So I had the double (or even triple) task of trying to (i) discern how church doctrine would change one theme at a time (and I could see right away that it was going to be total and comprehensive - as you've come to discover through the reading of this blog these past 18 months). While at the same time trying to (ii) retain faithfulness to Scripture and not to a movement of some kind (whatever its name or label). What I didn't realize was that there was a third task hidden amongst the rest requiring even further distillment per (iii) the kind or type of postmodernism that was being espoused (for in reality there was more than one kind, though I knew it not, thinking postmodernism was all "one-and-the-same").

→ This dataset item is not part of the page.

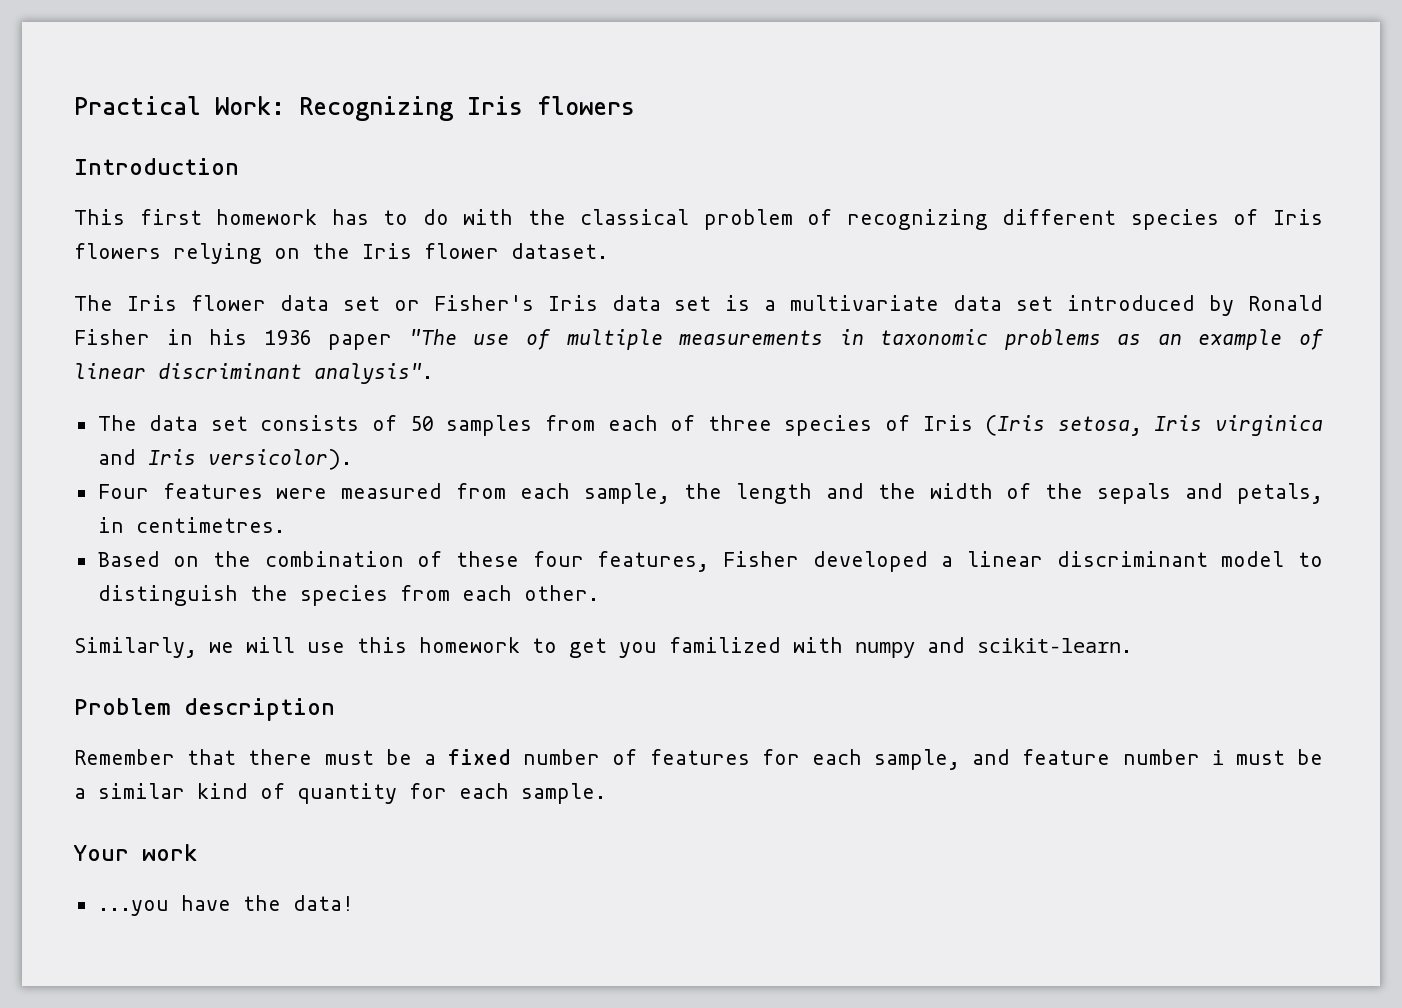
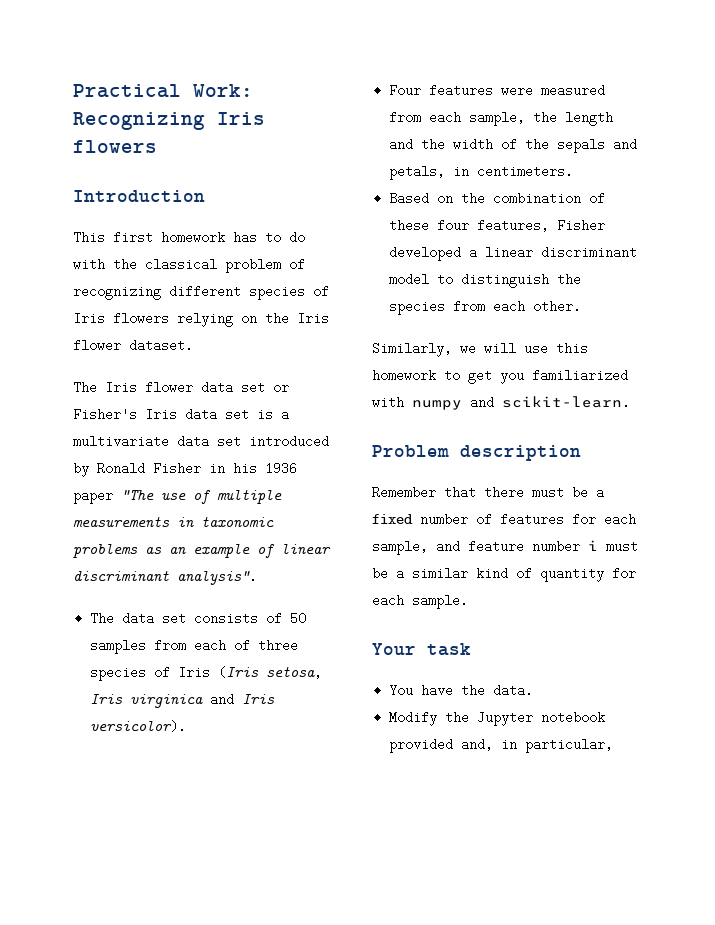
[135,517,285,533] centimetres. -> [477,165,574,178] centimeters.
[669,637,781,653] familized -> [532,369,628,382] familiarized
[142,844,197,861] [97,895,354,916] work // ...you have the data! -> [427,643,471,656] [389,684,534,697] [389,711,606,726] [389,738,614,753] task // You have the data. // Modify the Jupyter notebook provided and, in particular,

And so yes, it was all very confusing and oftentimes created strong emotional, or visceral, reactions within me.... Positively, I knew they were on to something. But negatively, it was a mish-mash of eclectic posturing and positioning. And it was being preached in a high-handed, in-your-face, suck-it-up, take-it-or-hit-the-road-Jack, smug-and-inflammatory attitude. Which I suspect was occurring because of the fierce public backlash being experienced. And after a while you just get numb to criticism and simply push on as best you can. If it required austerity, then fine. If emotional withdrawal, ok, so be it. But, by one-way-or-another, the Gospel of Jesus needed to be preached. Even though this was not something you would expect to find from the pastoral, shepherding staff and supporting boards of your newly elected church when all first seemed roses and daisies.

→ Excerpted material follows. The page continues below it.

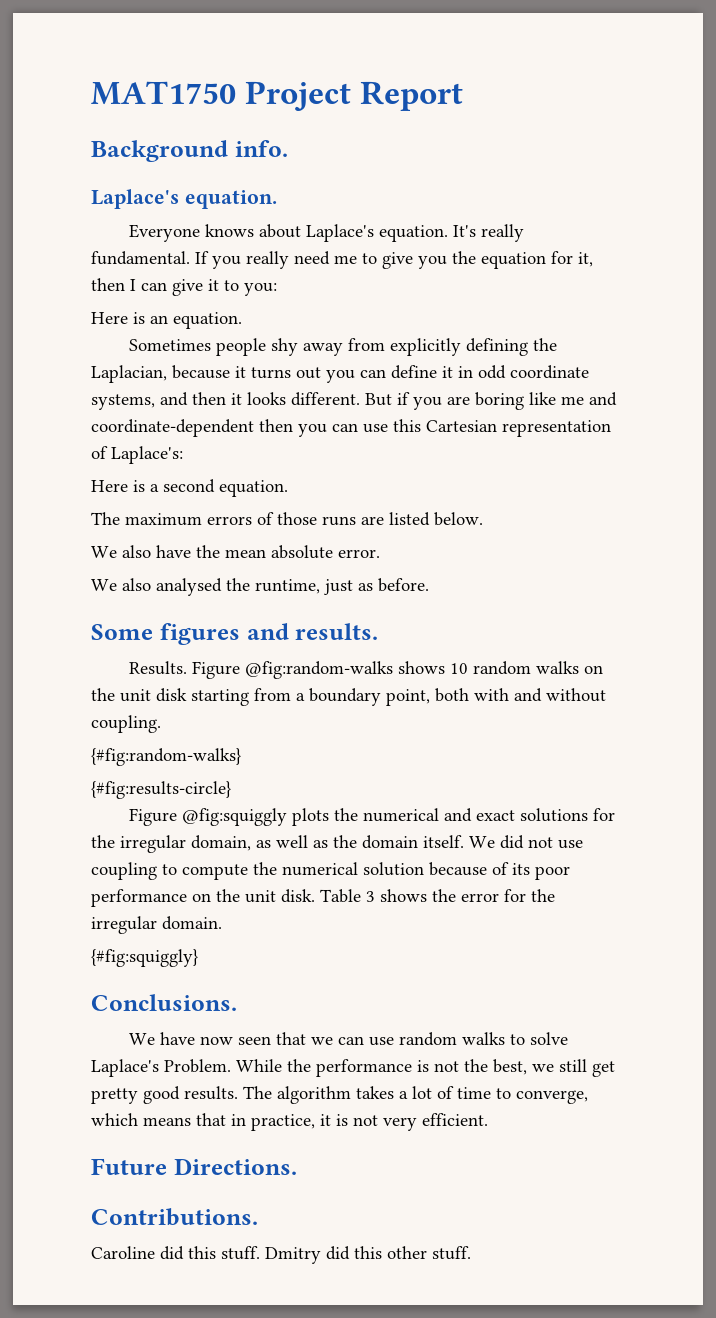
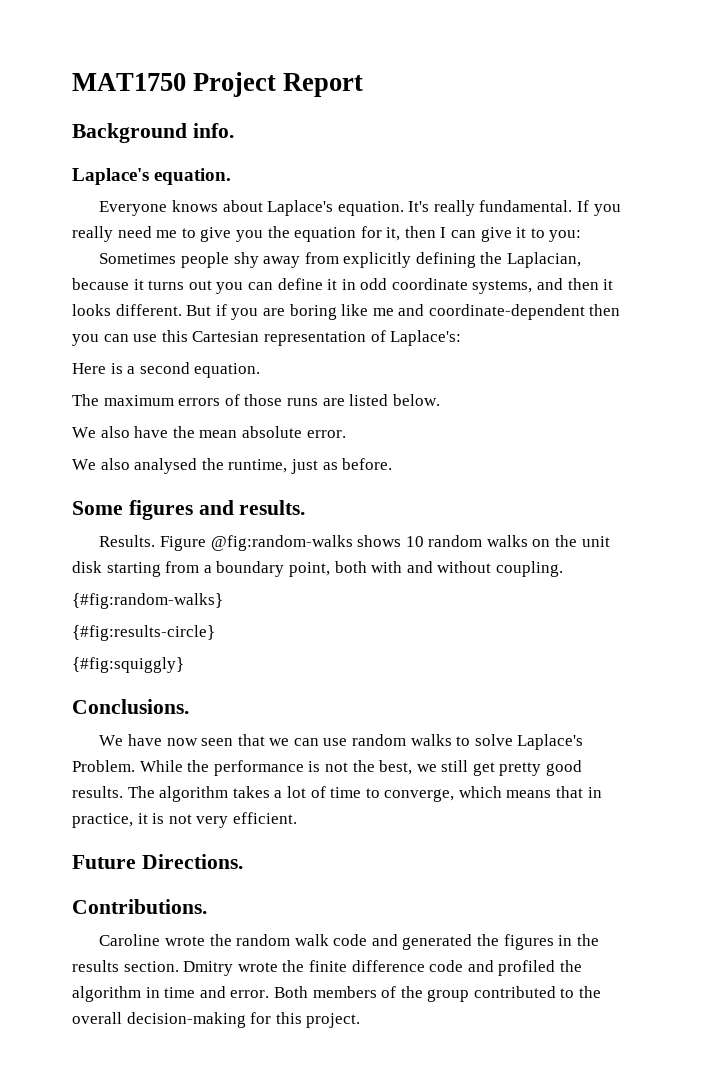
[91,312,242,329] // Here is an equation. -> (582, 236) none
[128,808,615,826] [91,835,583,853] [91,862,570,880] [91,889,555,907] [91,916,222,934] // Figure @fig:squiggly plots the numerical and exact solutions for the irregular domain, as well as the domain itself. We did not use coupling to compute the numerical solution because of its poor performance on the unit disk. Table 3 shows the error for the irregular domain. -> (215, 633) none
[160,1246,471,1264] did this stuff. Dmitry did this other stuff. -> [164,934,599,950] [72,960,582,976] [72,986,602,1002] [72,1012,361,1028] wrote the random walk code and generated the figures in the results section. Dmitry wrote the finite difference code and profiled the algorithm in time and error. Both members of the group contributed to the overall decision-making for this project.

Of course, part of the dilemma was the fact that they were all so young. And so terrifically idealistic and prideful over the "secret" truths that they themselves knew that no one else could know unless allowed into the inner sanctums of their cliche'd societies. Added to this dilemma was the fact that age and generational discrimination was rampant so that the older men and women of the church were not allowed in unless they first signed off on the teachings of the church as the church was then envisioning them (they seemed to change by the year). Added to this was the feeling that many of us "older" Christians were suspect of being unable to adapt and change, preferring the older kinds of ingrained traditions that we grew up... consequently, a younger variety of naivete reigned. Finally, added to all of this was the combative invitation that welcomed all to the show - but sadly, not to any discussion, dissent, or veto of it. To do so was to be labelled an outcast within the fellowship with little hope of input except to invite estrangement due to our previously inculcated Evangelical short-sightedness (for such I was, and glad for the title at the time). Paradoxically, this also exactly described the church's inner-circle as well... they were shortsighted and naive themselves. Though they had parts of postmodernism and Emergent Christianity right, it was still all one big giant puzzle requiring years of study and theological posturing until the miscreant pieces could fall into place - both up and down. On paper it looked good. But in public it was being received badly. And in dissemination it was a battle.

Which is what I've been attempting to correct in Relevancy22 as I sift through the maze-like portions of this blog working out what had become of my past 35 years of church history and its more recent postmodern regeneration of itself to the ill-knowledge and tardy recognition of its faithful flocks and congregants. Nor was this task made any easier when turning to my more conservative brethren who had no clues as to what was going on... nor did they wish to. It was all too easy to leave behind while casting stones backwards in our direction and making very loud, vociferous, statements of self-righteous denial and condemning anathemas.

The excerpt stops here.